Уиллу показалось, что выразительные губы Лектера дрогнули в намеке на улыбку.
— Он оставил своих собак в приюте. Не самое приятное стечение обстоятельств. Как насчет свозить его к ним, чтобы он удостоверился в их сохранности?
Алана уставилась на Лектера, потрясенная до глубины души.
— Ганнибал! Ты предлагаешь мне украсть собственного пациента?!
Уилл не совсем понимал, что происходит. Речь точно шла о нем и о том времени, когда он находился под опекой в психбольнице в Вашингтоне. Мысль же Лектера показалась ему вполне здравой. Если Алана хотела ему помочь, если она действительно искала способ пробиться сквозь его стены, собаки действительно помогли бы ей завоевать его доверие. Он помнил ее разум: холод, расчет, полная власть рассудка над чувствами и легкая, нелогичная вина за то, что она порой размышляла об Уилле в сексуальном ключе.
Она считала Уилла красивым, манеры — очаровательными, словно со времен джентльменов из Старого Света, но стоило ее сердцу воззвать к более глубокой симпатии, Алана тут же себя одергивала. Он нравился ей как красивая загадка, криптекс из Кода да Винчи, который таит в себе знания к открытиям столь обширным, что прославят имя любого психиатра на века. Ученый и женщина, она знала, что не сможет отделить одно от другого и так или иначе будет всегда анализировать Уилла с точки зрения психологии. Она была амбициозна, чтобы попробовать, и настолько же гуманна, чтобы не использовать женское очарование, чтобы добраться до его мозгов без его разрешения.
Даже зная, что он это разрешение никогда не даст.
— Ты боишься его.
— Я не боюсь. Я просто понимаю последствия. Если мне повезет, и я останусь беспристрастна, он об этом узнает и никогда не простит. Если
— Если захочет. Но то же самое можно сказать о каждом человеке.
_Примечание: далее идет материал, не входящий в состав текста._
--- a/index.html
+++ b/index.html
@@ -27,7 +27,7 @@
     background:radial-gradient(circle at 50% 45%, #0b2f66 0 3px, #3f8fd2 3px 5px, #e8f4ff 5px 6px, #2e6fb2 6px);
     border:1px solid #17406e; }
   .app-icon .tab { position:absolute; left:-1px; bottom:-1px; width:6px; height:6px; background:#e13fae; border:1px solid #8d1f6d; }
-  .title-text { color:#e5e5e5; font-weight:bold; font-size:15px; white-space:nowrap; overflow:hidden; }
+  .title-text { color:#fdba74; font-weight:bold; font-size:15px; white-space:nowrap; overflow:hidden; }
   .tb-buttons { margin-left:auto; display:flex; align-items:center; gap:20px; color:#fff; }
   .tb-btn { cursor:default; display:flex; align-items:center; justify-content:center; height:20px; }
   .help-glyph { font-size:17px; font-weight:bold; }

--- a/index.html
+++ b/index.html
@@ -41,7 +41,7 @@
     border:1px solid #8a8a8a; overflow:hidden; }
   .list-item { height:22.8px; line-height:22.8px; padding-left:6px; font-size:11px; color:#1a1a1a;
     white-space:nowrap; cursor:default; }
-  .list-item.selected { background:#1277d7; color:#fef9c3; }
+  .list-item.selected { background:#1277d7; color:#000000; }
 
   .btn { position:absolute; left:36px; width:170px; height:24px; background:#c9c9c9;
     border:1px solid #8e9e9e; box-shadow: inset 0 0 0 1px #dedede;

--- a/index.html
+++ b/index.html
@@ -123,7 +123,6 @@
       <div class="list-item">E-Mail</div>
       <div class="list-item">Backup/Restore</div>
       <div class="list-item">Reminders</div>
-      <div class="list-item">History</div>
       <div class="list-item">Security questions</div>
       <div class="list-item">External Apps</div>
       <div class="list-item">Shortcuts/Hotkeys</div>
Даже я могу без его способностей взять нож и убить того, кто мне придется не по нраву. Тебе не нравится не его дар, тебе не нравится твоя потенциальная уязвимость.
— А тебя это не пугает? В обычных отношениях существует хоть какой-то баланс. Я рассказываю о себе, ты — о себе. С ним не существует баланса в принципе. Он возьмет все: детские страхи, сексуальные фантазии, слабости, капризы и мимолетные мысли, даже самые ужасные.
Уилл чувствовал, что Ганнибал не понимал ее беспокойства, ее узколобость его даже слегка раздражала.
— Разве это не прекрасно? Он способен понять любого: тебя, меня, Джека. Без обмана, без пустых фраз вроде «как мне это знакомо», без притворного сочувствия. Абсолютная, чистая эмпатия. Ему даже не нужно проживать твою жизнь, чтобы понять твою точку зрения. Он уловит ее в несколько секунд.
Алана перешла к Уиллу и отставила пустой стакан, качая головой. Но Ганнибал еще не закончил:
— Нынешнее поколение не совсем верно использует одно слово. Это слово «гений», означающее с латинского «дух». С арабского же «иджтинан» переводится как сокрытый. В греческой мифологии гении были сродни демонам, потому что считалось, что они умеют слышать в людях каждую добрую и злую мысль, проносившуюся в их головах. Их называли Даймонии, часть божественного, которое говорило с человеком как внутренний голос.
— Ты имеешь в виду совесть, — задумчиво произнесла она, прикусив губу.
— Которую никто не любит: совесть умеет лишь мучить. Он увидит, на что ты способна.
— Я хочу быть другом Уилла и в то же время понимаю, что ничем хорошим это не кончится, потому что я также хочу узнать, как работает его дар. Не говоря уже о романтических отношениях. Сейчас ему нужен профессионал своего дела, а не любопытствующий дилетант-психиатр.
— Лучшее в мире было сделано дилетантами, Алана.
— Ты намного компетентнее, чем я. Это тебе стоило вести практику в клинике.
— Меня бы уволили за нетрадиционные способы лечения, и они бы не позволили перенести мою библиотеку в тот крошечный кабинет.
Алана усмехнулась.
— Нет, не позволили бы. Для этого пришлось бы достраивать целый этаж.
Теперь Уилл знал, почему, когда он еще лечился в клинике, она его поцеловала, а затем, извинившись, стремительно вышла из палаты. В ее буре эмоций он уловил лишь всплеск похоти, сожаления и мысли о «неправильном». Ганнибал подошел к ним обоим и положил руку поверх ее. Стоя там же, где и Алана, Уилл тоже почувствовал тепло его ладони.